Chennai: School students and office goers in the city had a harrowing time on Tuesday, as private vans in the city went off roads to protest against the heightened scrutiny of their vehicles by officials of transport department. Private vans are being subjected to intensified checking, following the death of a seven-year-old girl who slipped through the hole on a school van’s floor a fortnight ago. Of the 50,000 private vans running in Tamil Nadu, Chennai alone accounts for 9,000, transporting several thousands of students between schools and homes everyday.
Even as private vans demanded an increase in the number of children allowed in each van and a decrease in the tax amount, frustrated parents rushed to find ways to get their children to school on Tuesday morning.
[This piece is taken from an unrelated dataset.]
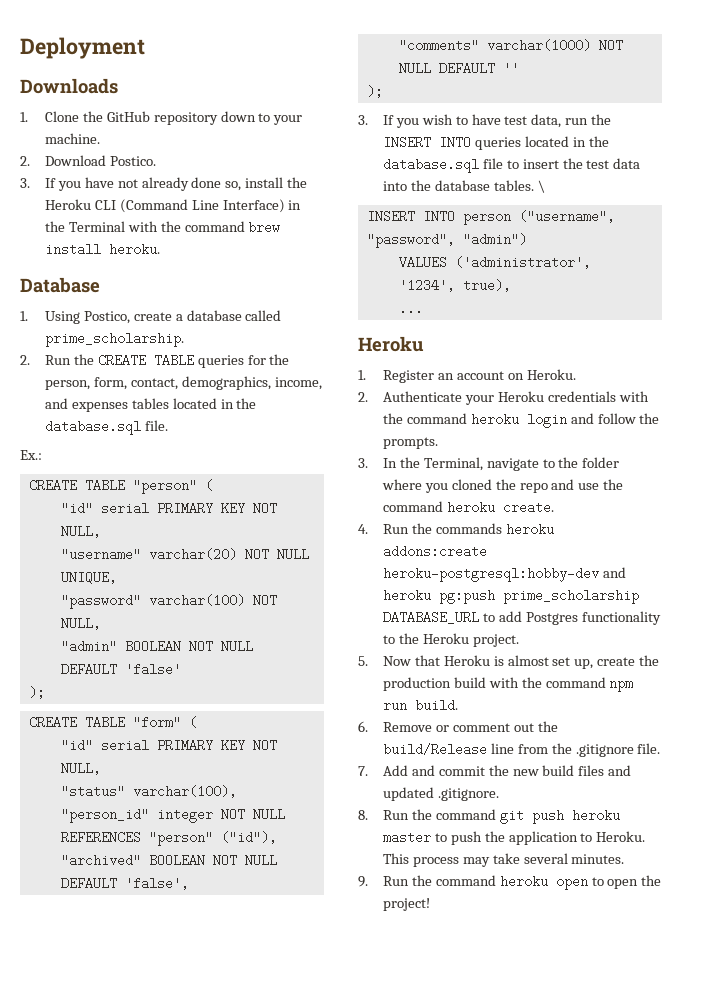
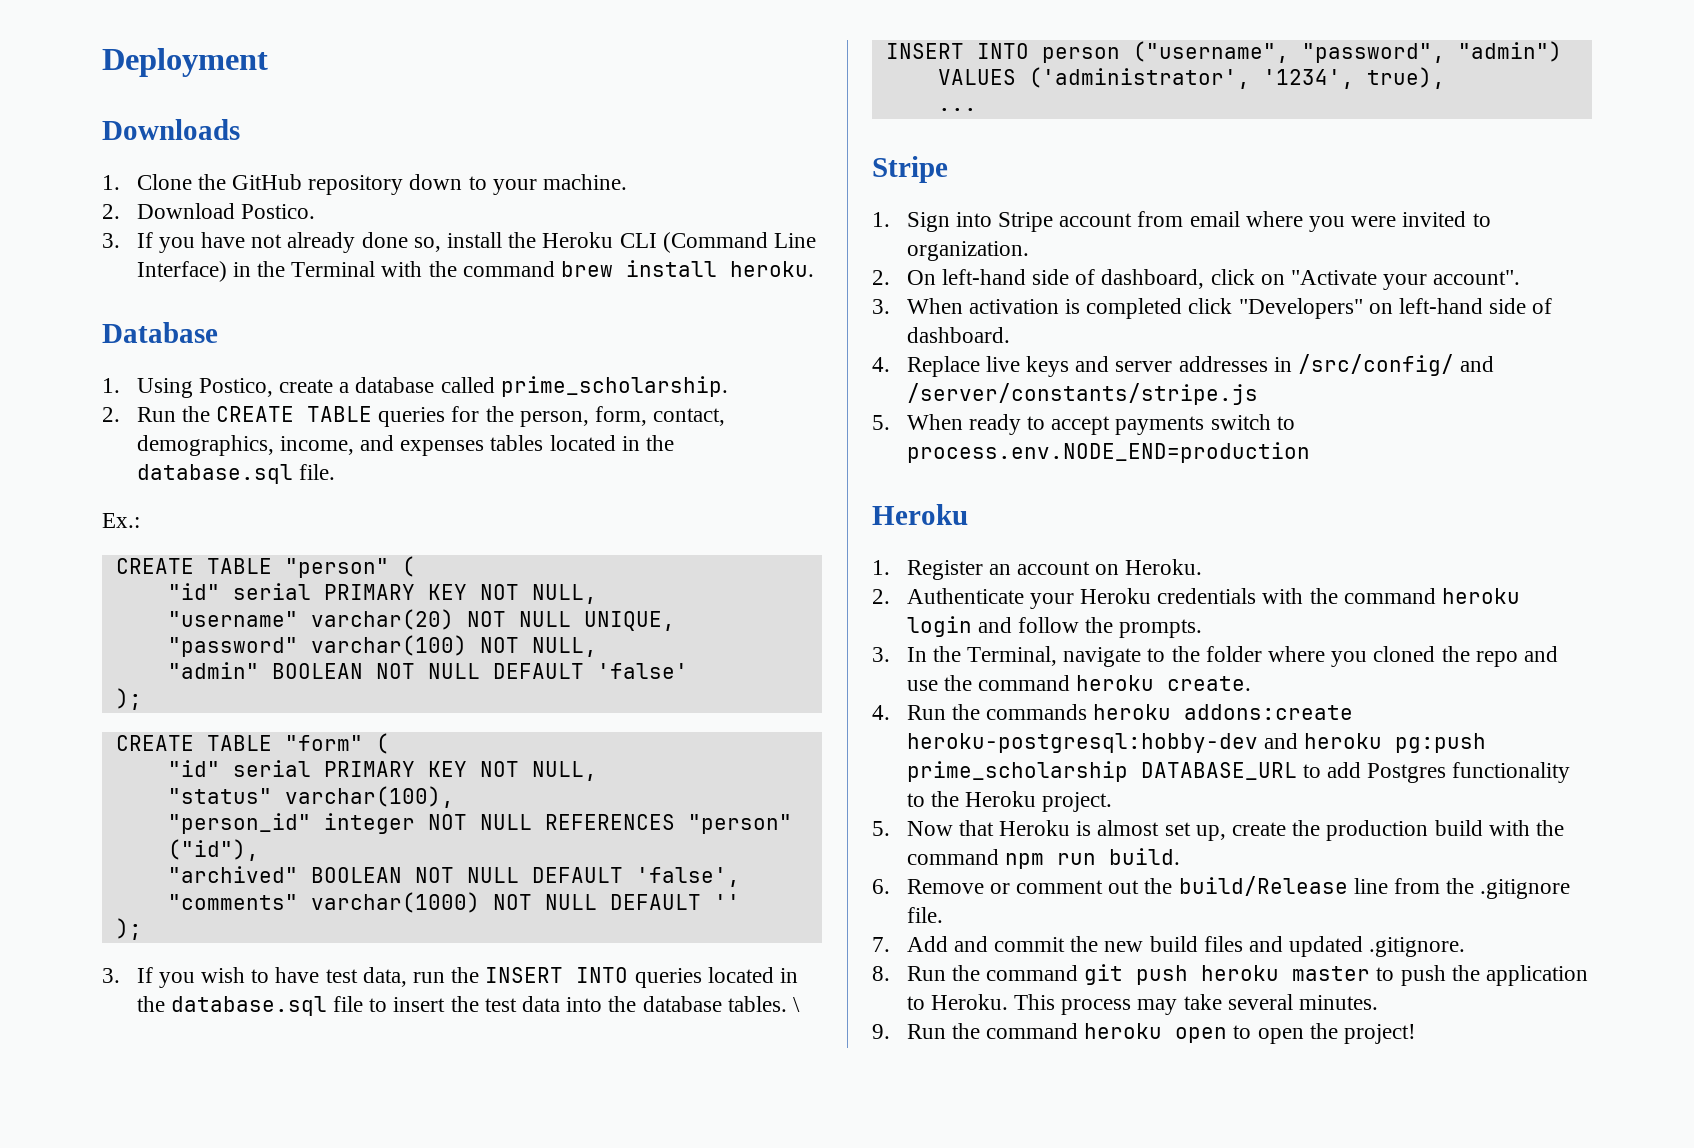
(423, 308) none -> [872,156,948,183] [872,211,1491,232] [906,241,1029,261] [872,269,1521,290] [872,298,1553,319] [906,327,1010,343] [872,354,1495,377] [906,383,1258,405] [872,414,1295,435] [906,442,1310,463] // Stripe // 1. Sign into Stripe account from email where you were invited to organization. // 2. On left-hand side of dashboard, click on "Activate your account". // 3. When activation is completed click "Developers" on left-hand side of dashboard. // 4. Replace live keys and server addresses in /src/config/ and /server/constants/stripe.js // 5. When ready to accept payments switch to process.env.NODE_END=production

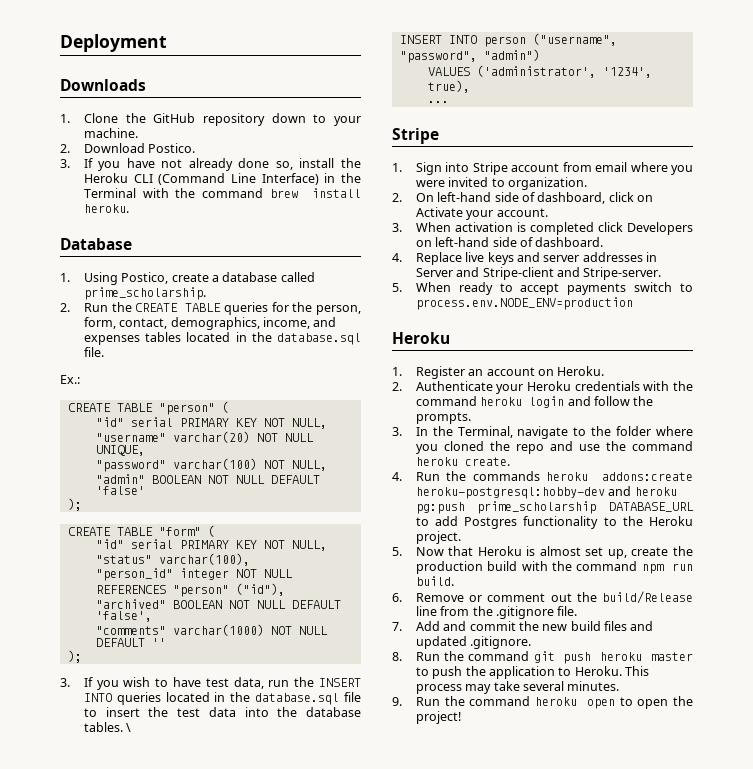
[1291,270,1521,290] "Activate your account". -> [415,207,548,220] Activate your account.
[1238,298,1363,319] "Developers" -> [627,222,693,235] Developers
[1298,354,1495,376] [906,383,1258,405] /src/config/ and /server/constants/stripe.js -> [415,267,662,280] Server and Stripe-client and Stripe-server.
[906,442,1310,463] process.env.NODE_END=production -> [415,297,633,310] process.env.NODE_ENV=production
Selvi Jesudhas, mother of a class I student of an Adayar school, says that she was informed of the strike only at 9 PM on Monday. “My husband had to drop off our son at school in the morning,” she says. To bring the kids back home was another problem, as in many cases, both parents are working. Selvi said, “Along with other parents who live close to our house in Adambakkam, we planned a car-pool. So I also picked up two other kids from school and dropped them home.”
The strike offered an impromptu holiday for some kids whose parents kept them home. Meanwhile, private van drivers have withdrawn their strike, following a meeting with the Transport Commissioner T Prabhakara Rao. According to Benjamin, general secretary of Confederation of Tamil Nadu Schools Private Vans Welfare Association, the authorities were briefed about their problems. “We urged them to allow the maxi vans engaged only for school kids to carry 24 children,” he said.

Private vans in the city went off roads to protest against the heightened scrutiny of their vehicles.